- **Assigned task**:
The answer is to be the lines below that lie between the line holding "left: 544px ->" and the line holding "padding-left: 43px ->", inclusive, transcribed exactly and free of pictures.

**** Listed entries ****

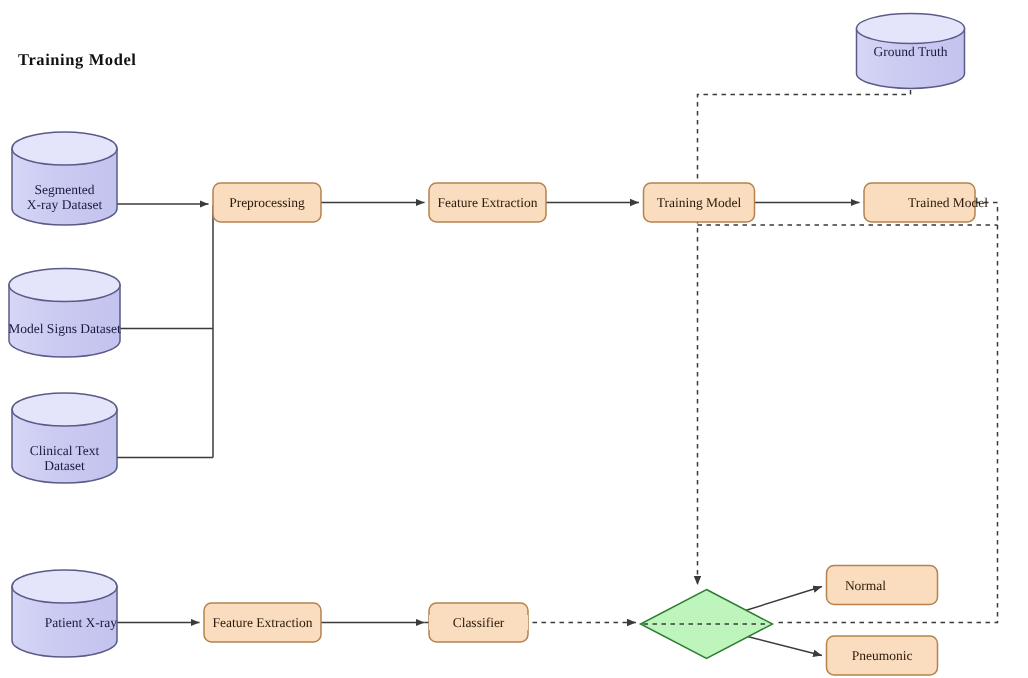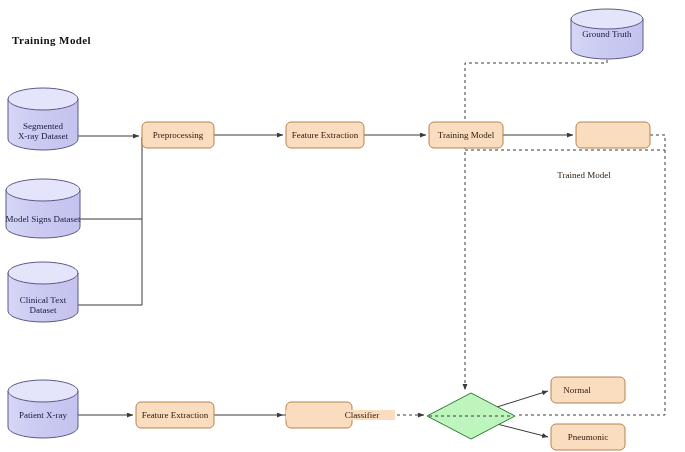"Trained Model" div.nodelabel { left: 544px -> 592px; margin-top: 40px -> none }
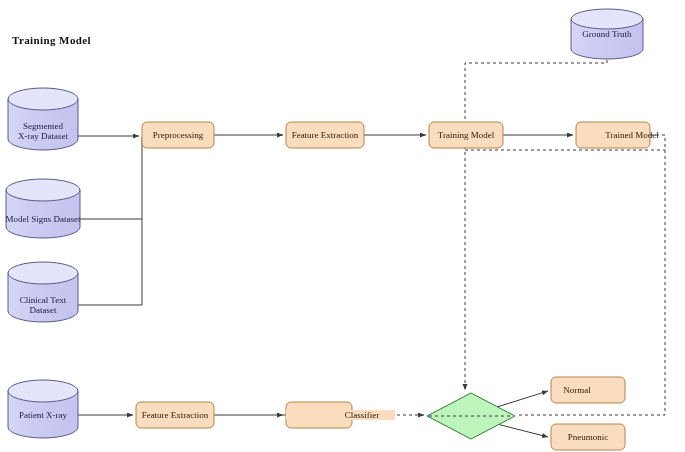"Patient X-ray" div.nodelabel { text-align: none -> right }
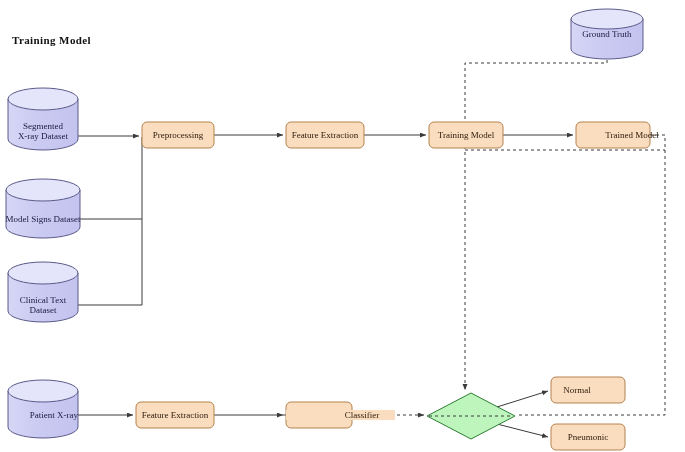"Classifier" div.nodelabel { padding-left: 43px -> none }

****
**** Listed entries ****

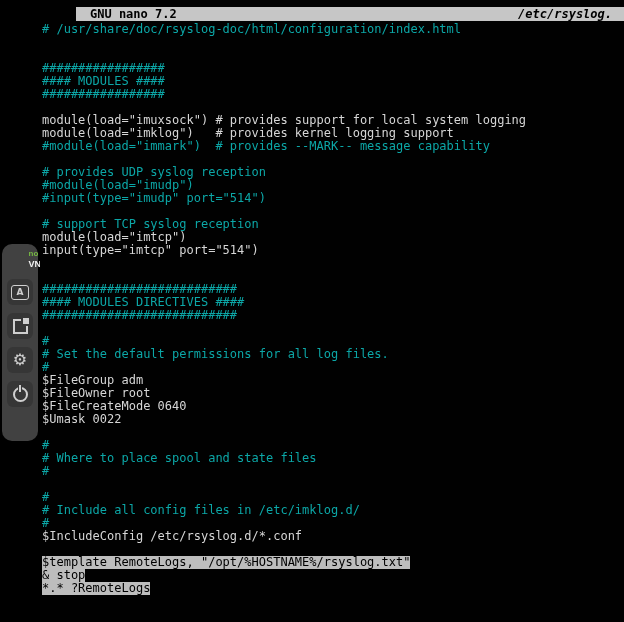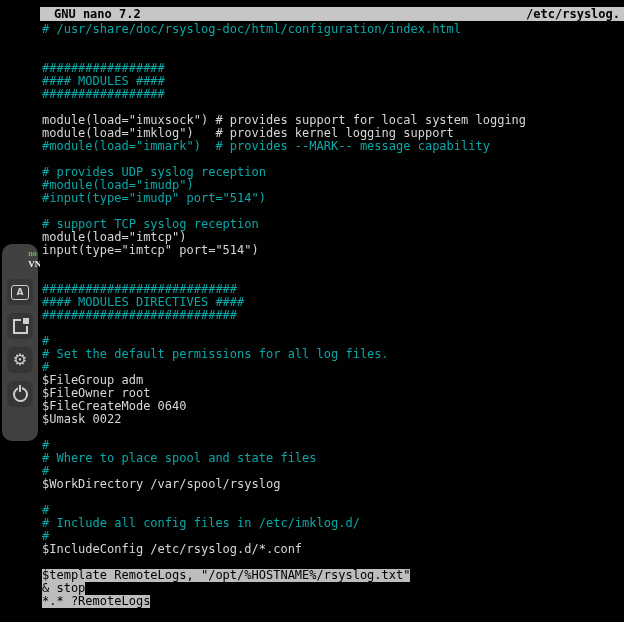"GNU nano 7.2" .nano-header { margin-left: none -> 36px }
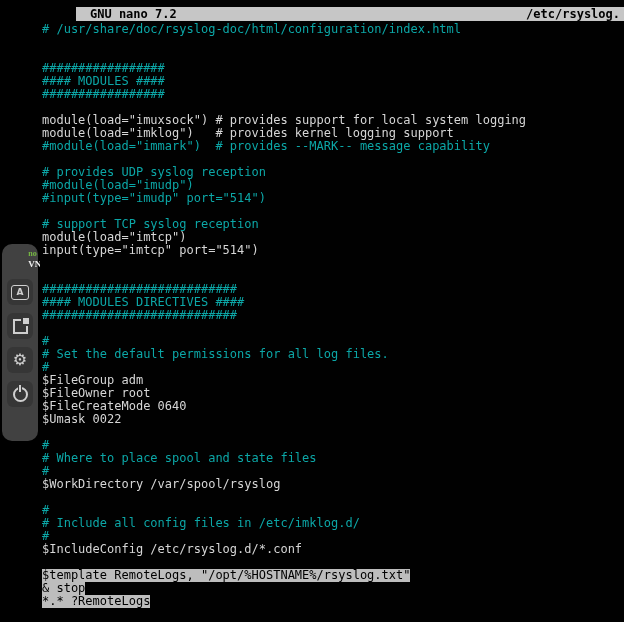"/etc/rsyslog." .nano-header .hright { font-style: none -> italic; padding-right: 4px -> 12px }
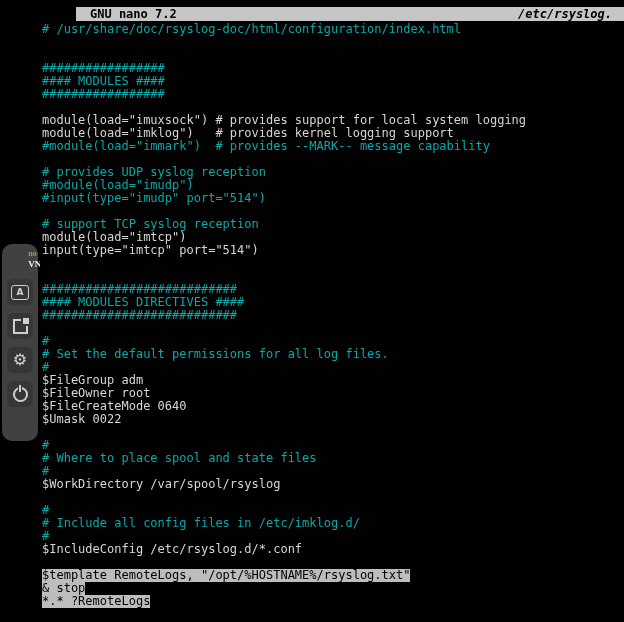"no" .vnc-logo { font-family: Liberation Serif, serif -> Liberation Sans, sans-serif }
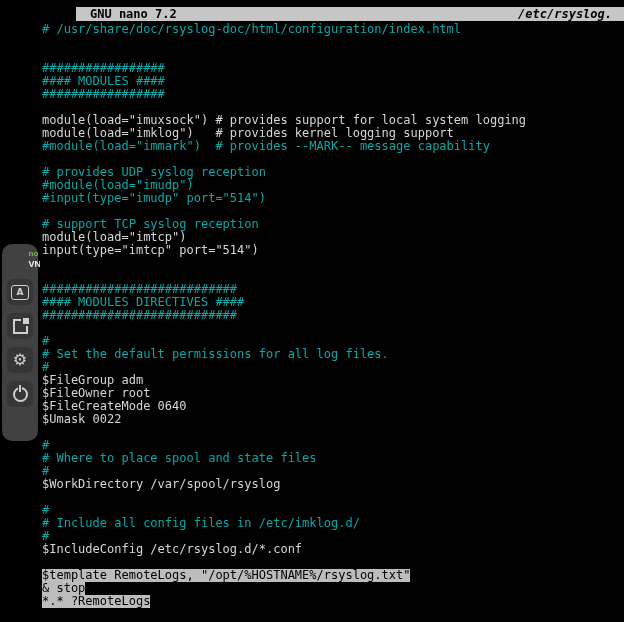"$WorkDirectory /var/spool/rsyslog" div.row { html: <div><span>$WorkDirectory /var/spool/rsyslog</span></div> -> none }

****

- **Result below**:
"Trained Model" div.nodelabel { left: 544px -> 592px; margin-top: 40px -> none }
"Patient X-ray" div.nodelabel { text-align: none -> right }
"Classifier" div.nodelabel { padding-left: 43px -> none }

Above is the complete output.